** Provided data follows **

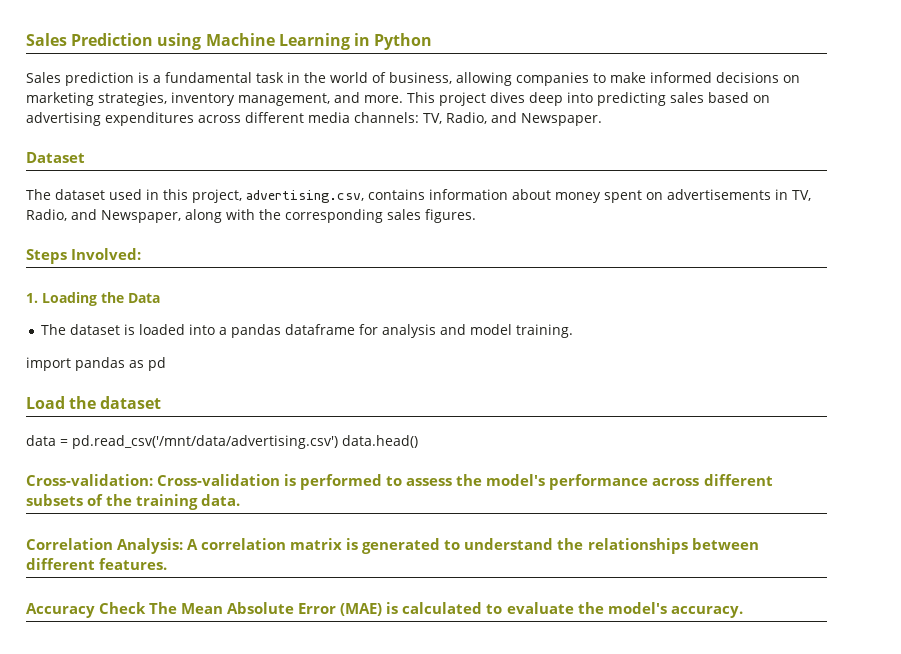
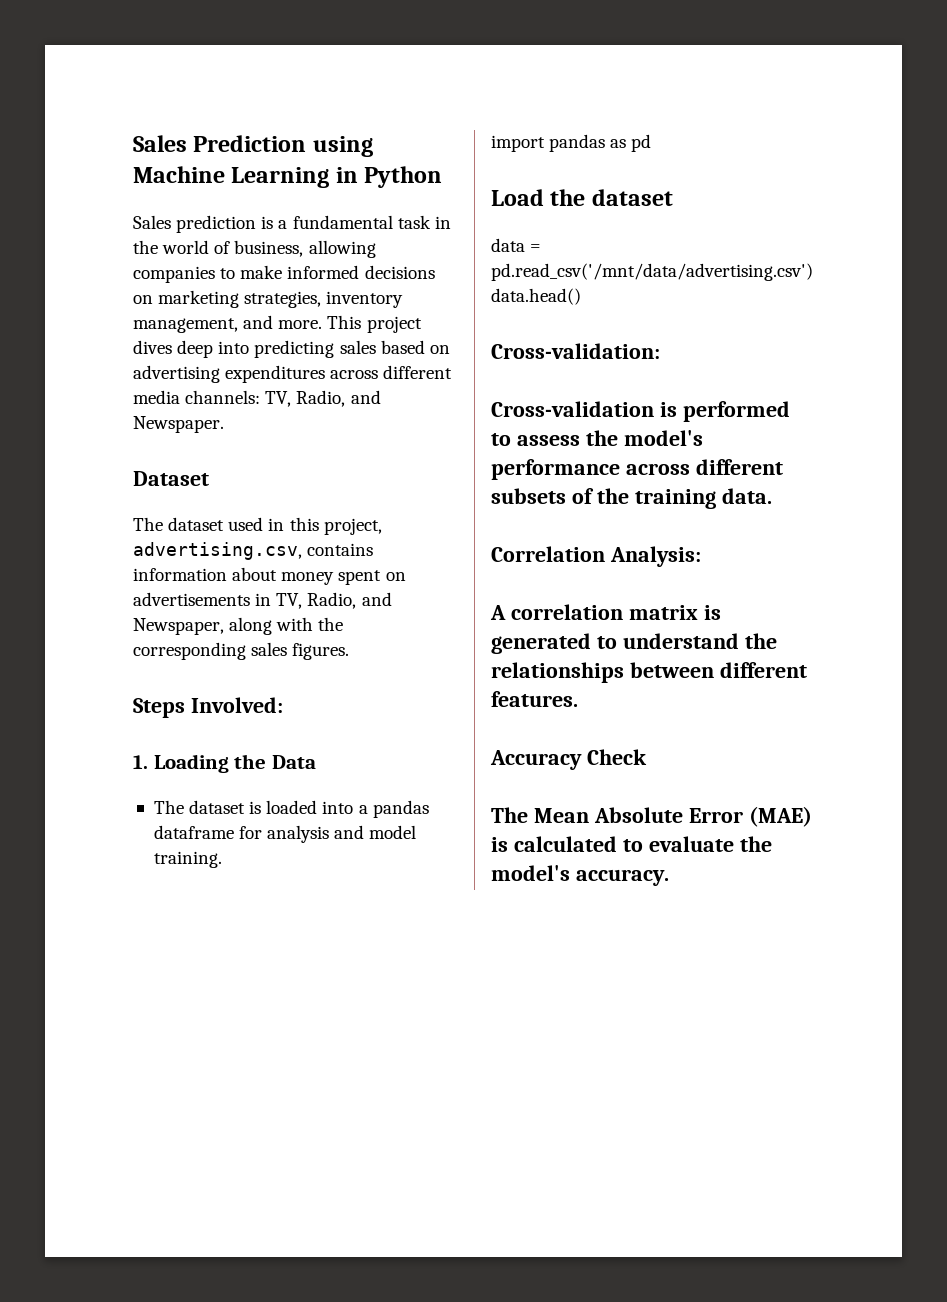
- Cross-validation: Cross-validation is performed to assess the model's performance across different subsets of the training data.
+ Cross-validation:
+ Cross-validation is performed to assess the model's performance across different subsets of the training data.
- Correlation Analysis: A correlation matrix is generated to understand the relationships between different features.
+ Correlation Analysis:
+ A correlation matrix is generated to understand the relationships between different features.
- Accuracy Check The Mean Absolute Error (MAE) is calculated to evaluate the model's accuracy.
+ Accuracy Check
+ The Mean Absolute Error (MAE) is calculated to evaluate the model's accuracy.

** End of Provided data **

• To do:
The copy you write must hold every record verbatim and none of the pictures.

• Written answer:
- Cross-validation: Cross-validation is performed to assess the model's performance across different subsets of the training data.
+ Cross-validation:
+ Cross-validation is performed to assess the model's performance across different subsets of the training data.
- Correlation Analysis: A correlation matrix is generated to understand the relationships between different features.
+ Correlation Analysis:
+ A correlation matrix is generated to understand the relationships between different features.
- Accuracy Check The Mean Absolute Error (MAE) is calculated to evaluate the model's accuracy.
+ Accuracy Check
+ The Mean Absolute Error (MAE) is calculated to evaluate the model's accuracy.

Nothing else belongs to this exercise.